Когда робкий дебютант Дмитрий Мережковский принес свои стихотворные опыты живому (в то время живому) классику Федору Достоевскому, то был решительно отвергнут со словами: «Слабо, плохо┘ Чтобы хорошо писать – страдать надо!» «Пусть лучше не пишет, но не страдает!» – испугался за сына Сергей Иванович Мережковский. И с житейской точки зрения был абсолютно прав. Но не с литературной: страдания всегда были самым благодатным источником вдохновения. Мировая и особенно отечественная литература – сплошное нагромождение страданий и, как следствие, трагических смертей. При всей любви к персонажам писатели к ним беспощадны. Особенно к женщинам: Катерину утопили, Ларису Огудалову застрелили, Каренину Анну┘ Вы и сами знаете. Да что люди, безвинную Муму – и ту угробили.
К несчастьям читателя приучают с детства. Взять фольклор: одна из самых первых сказок, которые читают ребенку, – «Колобок». За что поплатился жизнью главный герой – чрезмерную коммуникабельность или свободолюбие? Причем его трагический финал фатален в любом случае: если бы хлебобулочное изделие не убежало из дома, то все равно было бы съедено. Только не лисой, а дедом и бабой.
Когда поэт Игорь Шкляревский решил выпустить книгу жизнеутверждающих стихов и прозы «Держись!», которая помогла бы выстоять «в минуту жизни трудную», оказалось, что в русской литературе – в частности, в поэзии – множество талантливых и даже гениальных, но мрачных произведений. А вот осознать, а тем более передать радость бытия дано немногим классикам (тот же Лермонтов: «С души как бремя скатится,/ Сомненье далеко –/ И верится, и плачется,/ И так легко, легко...») и современникам (Александр Кушнер: «Скатерть, радость, благодать!/ За обедом с проволочкой/ Под столом люблю сгибать/ Край с ее машинной строчкой.// Боже мой! Еще живу!/ Все могу еще потрогать,/ И каемку, и канву,/ И на стол поставить локоть!// Угол скатерти в горсти./ Даже если это слабость,/ О, бессмыслица, блести!/ Не кончайся, скатерть, радость!»).

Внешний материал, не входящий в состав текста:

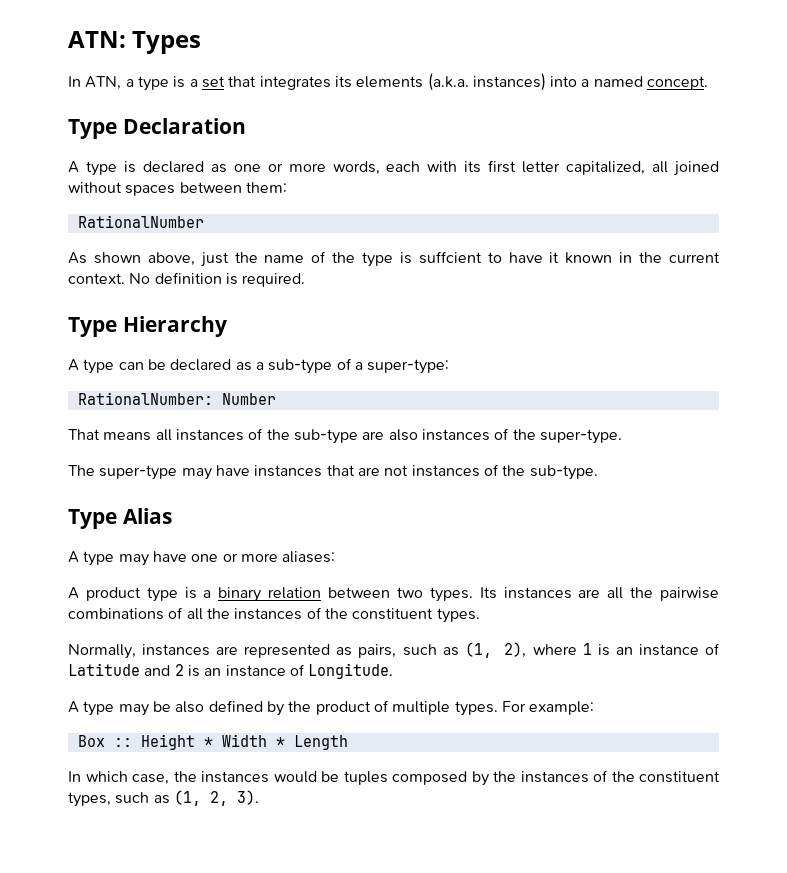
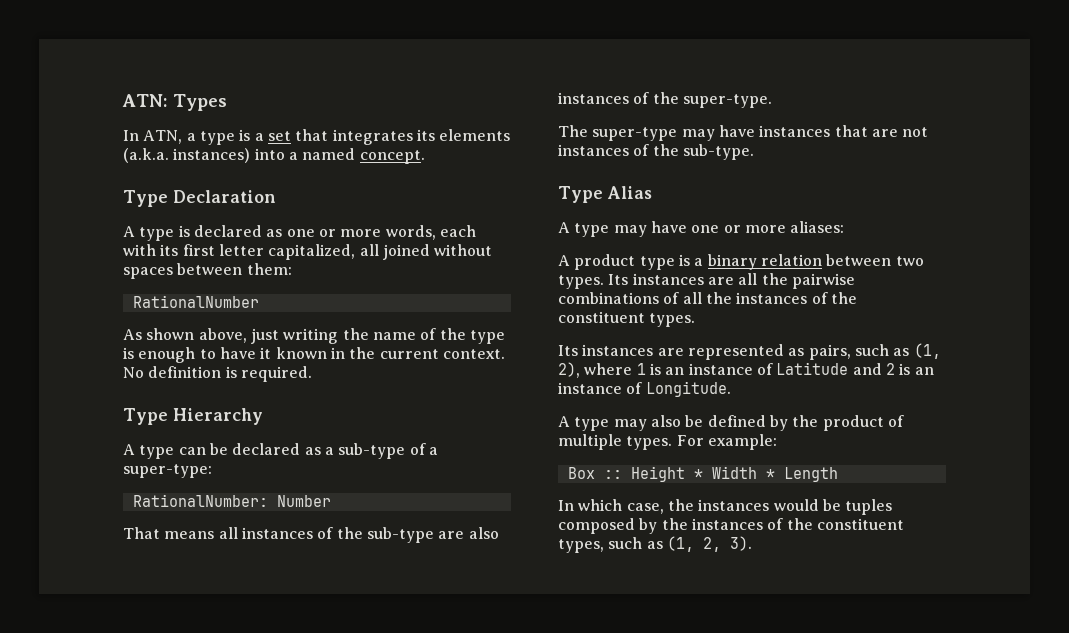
(229, 259) none -> [283,328,339,344] writing
[418,251,482,264] suffcient -> [138,347,196,363] enough
[68,644,136,659] Normally, -> [558,345,578,356] Its
[152,701,205,713] be also -> [650,415,704,427] also be

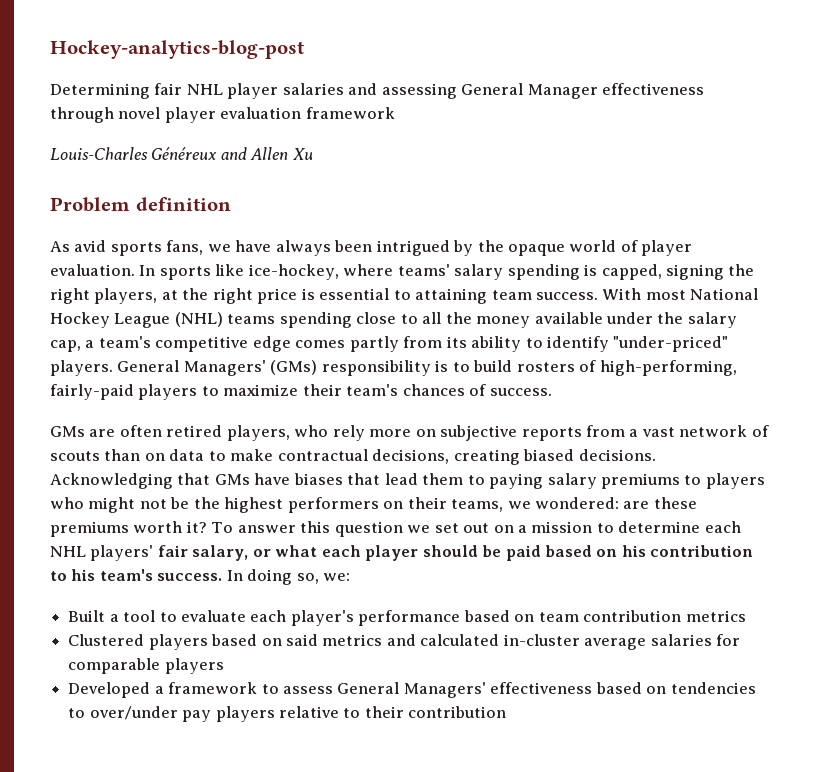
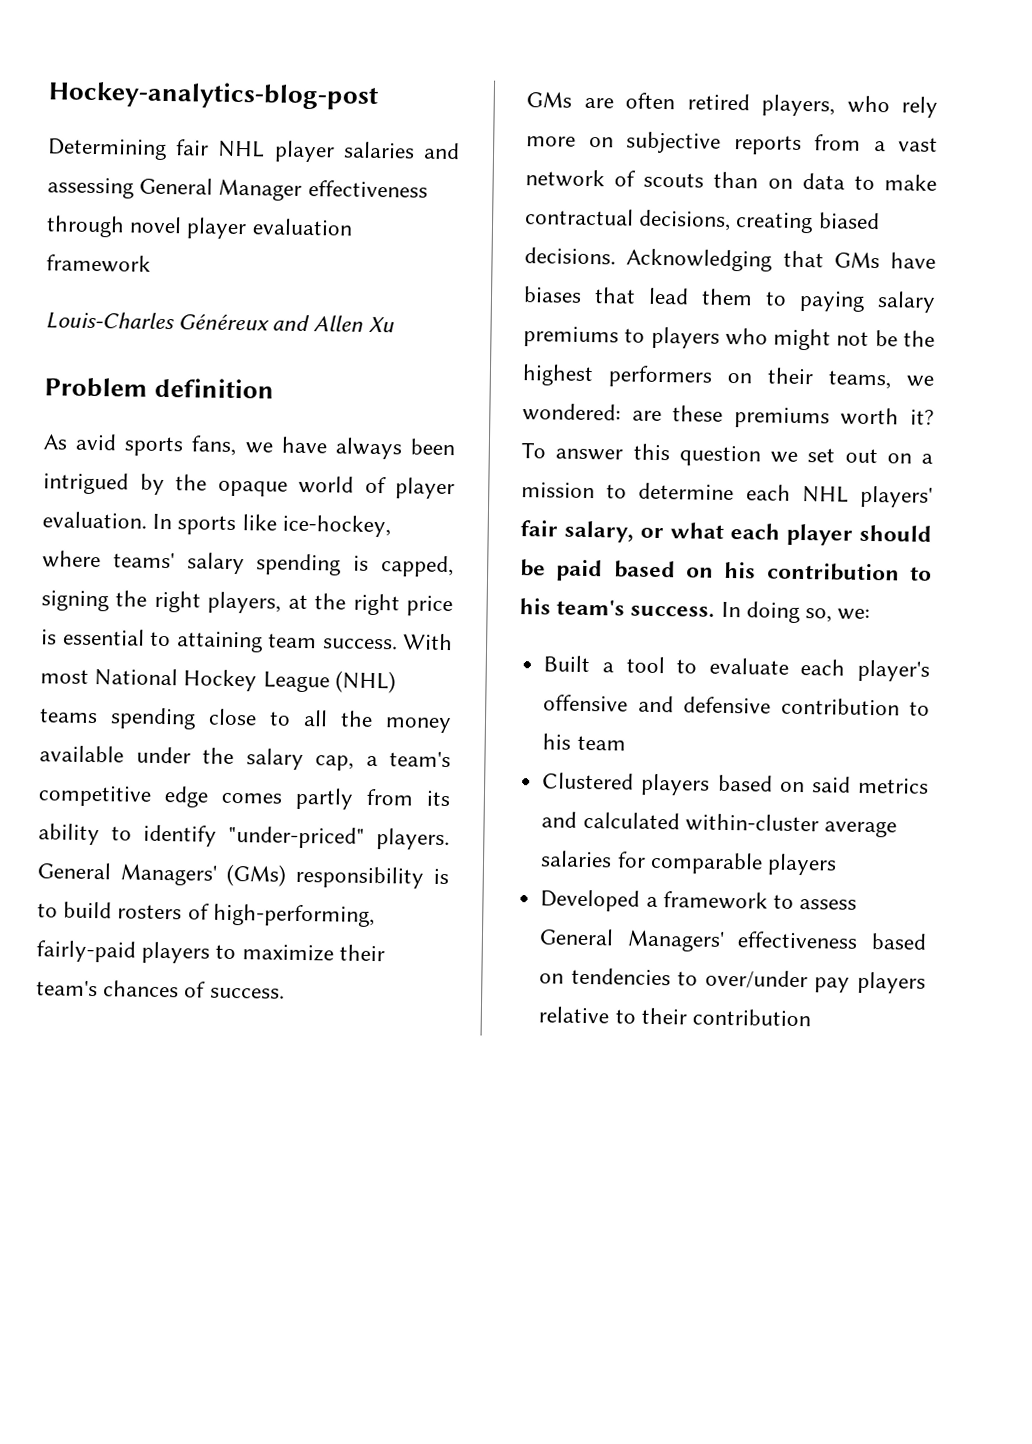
[358,610,746,626] performance based on team contribution metrics -> [543,694,930,716] [542,733,626,751] offensive and defensive contribution to his team
[503,634,580,646] in-cluster -> [684,813,819,833] within-cluster

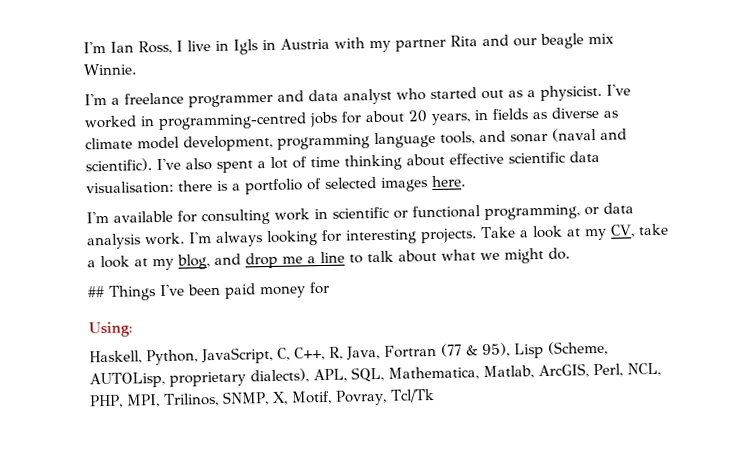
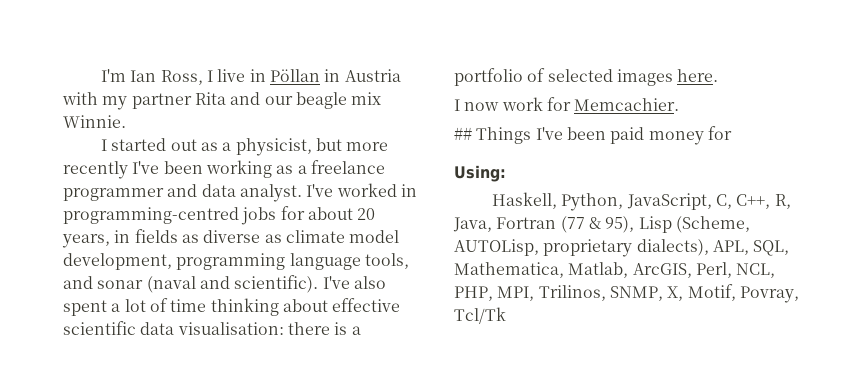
[233,39,258,55] Igls -> [270,69,321,82] Pöllan
[84,93,107,106] I'm -> [101,138,389,156] [63,160,294,179] I started out as a physicist, but more recently I've been working as
[343,84,602,105] analyst who started out as a physicist. -> [239,184,302,202] analyst.
[86,202,634,226] [87,223,669,250] [87,247,570,271] I'm available for consulting work in scientific or functional programming, or data analysis work. I'm always looking for interesting projects. Take a look at my CV, take a look at my blog, and drop me a line to talk about what we might do. -> [454,97,680,111] I now work for Memcachier.

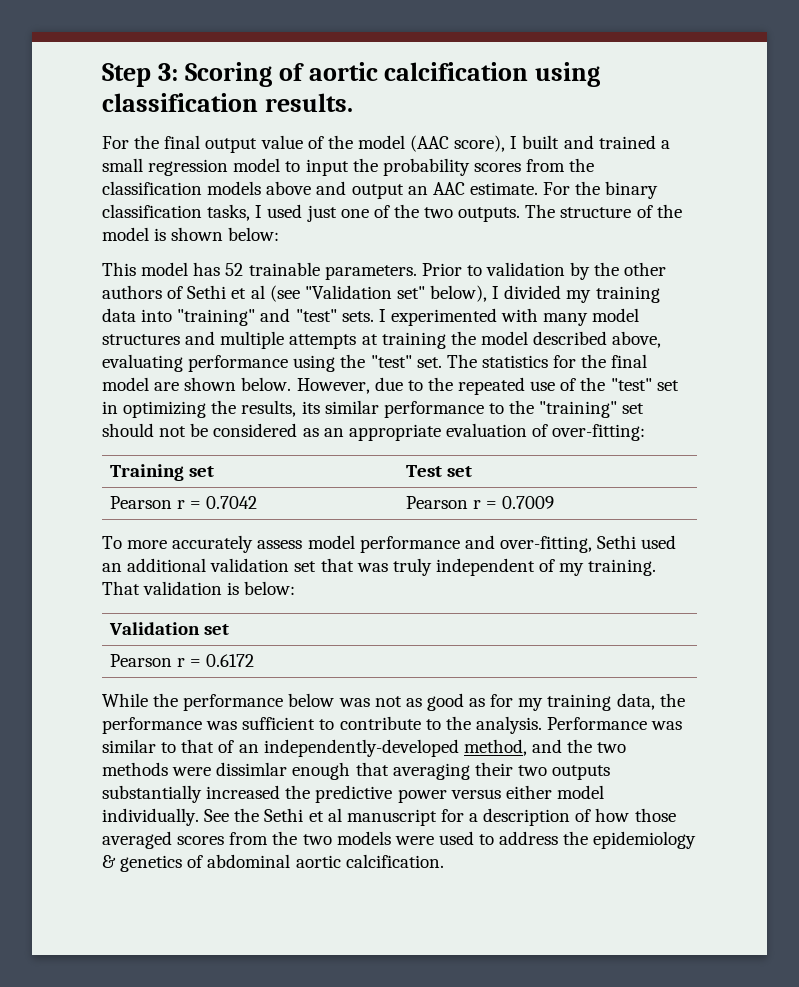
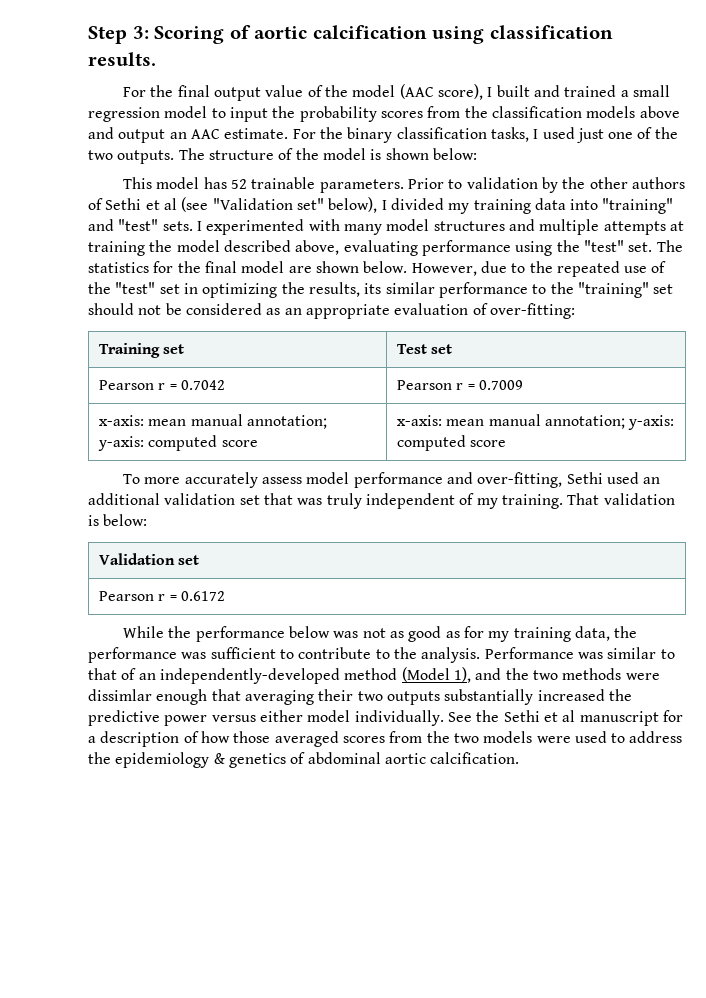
(555, 502) none -> [98,414,327,429] [97,435,258,451] [396,414,675,430] [396,435,507,451] // x-axis: mean manual annotation; y-axis: computed score | x-axis: mean manual annotation; y-axis: computed score
[463,739,527,756] method, -> [344,667,471,683] method (Model 1),

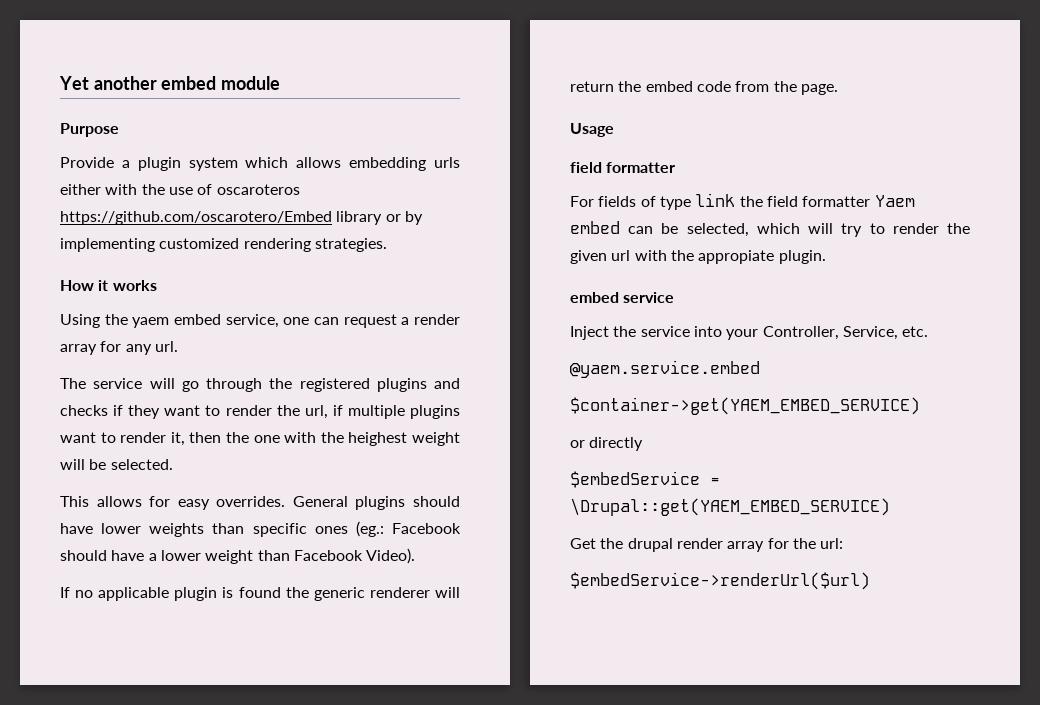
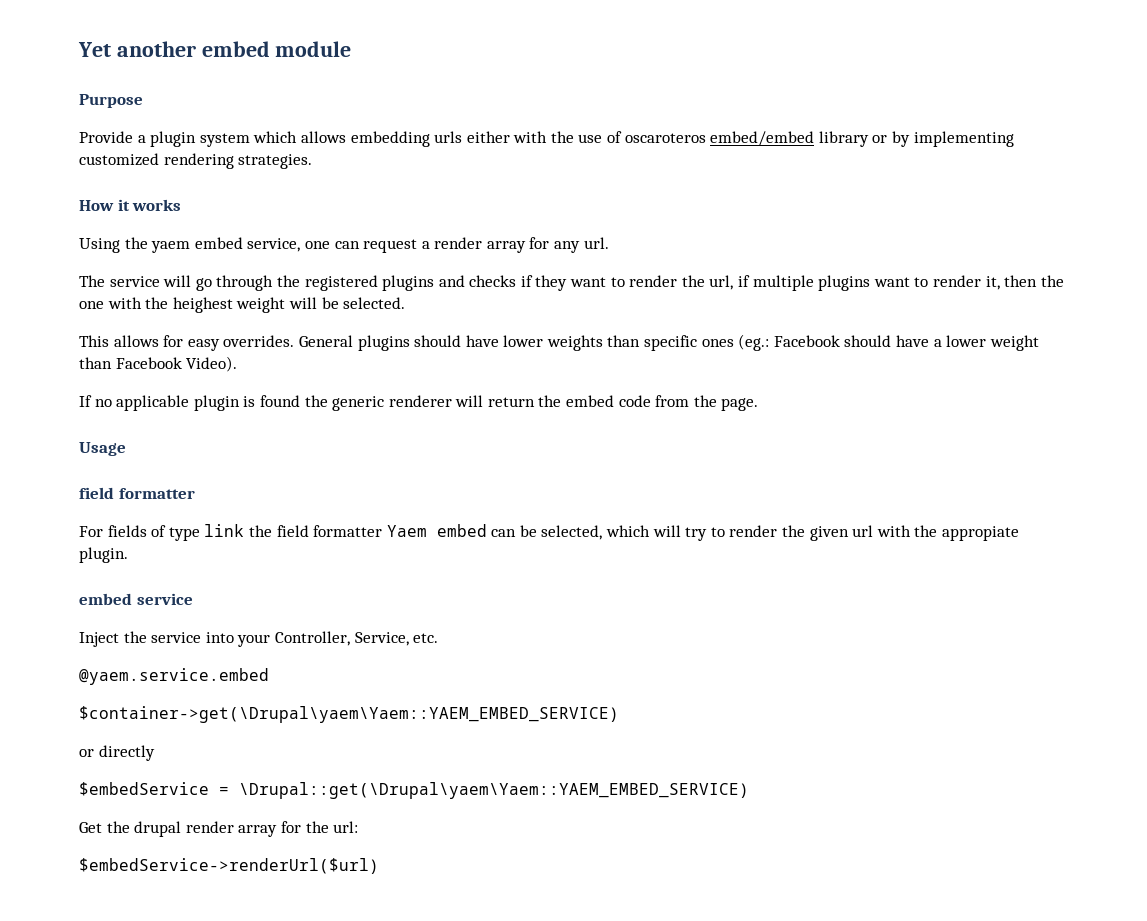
[60,211,332,225] https://github.com/oscarotero/Embed -> [710,131,815,146] embed/embed
[570,397,920,415] $container->get(YAEM_EMBED_SERVICE) -> [79,706,619,723] $container->get(\Drupal\yaem\Yaem::YAEM_EMBED_SERVICE)
[570,498,890,516] \Drupal::get(YAEM_EMBED_SERVICE) -> [239,782,749,799] \Drupal::get(\Drupal\yaem\Yaem::YAEM_EMBED_SERVICE)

Конечно, «масштабы» в данном случае разные, но найти повод для радости что в великом, что в малом может не всякий писатель. Обычно позитив присутствует в виде слюнявых хеппи-эндов дамских мелодрам либо натужных, но неотвратимых побед над вражьими полчищами суперменов-одиночек – героев зубодробительных боевичков. А тем, кто предпочитает масслиту духовность, остается раз за разом прощать поэтам и прозаикам их угрюмство и препарирование темного писательского эго. Конечно, стихи, не говоря о прозе, прорастают из сора. Но когда этот сор образует мусорную свалку, вряд ли на ней появятся желтый одуванчик, лопухи и лебеда и вообще что-то живое.
Поэтому каждый случай писательской радости, а не угрюмства особенно ценен. Даже если это такой пустяк (с моей точки зрения), как игра в футбол в стихотворении «смогиста» Вячеслава Самошкина: «Мне свободнее дышится,/ потому что в игре/ вновь увижу я Бышовца/ на зеленом ковре». Женщинам, конечно, сей повод для счастья малопонятен┘ Им, пожалуй, ближе героиня романа Елены Некрасовой «Щукинск и города» – Таня, которая при всем своем сиротстве, бедности, провинциальности и прочих ужасах бытия, каждый из которых мог бы стать поводом если не для юношеского самоубийства, то для хронической депрессии, не теряет надежды и жизнелюбия. И таких людей на самом деле не так уж мало. Просто они книжек не пишут.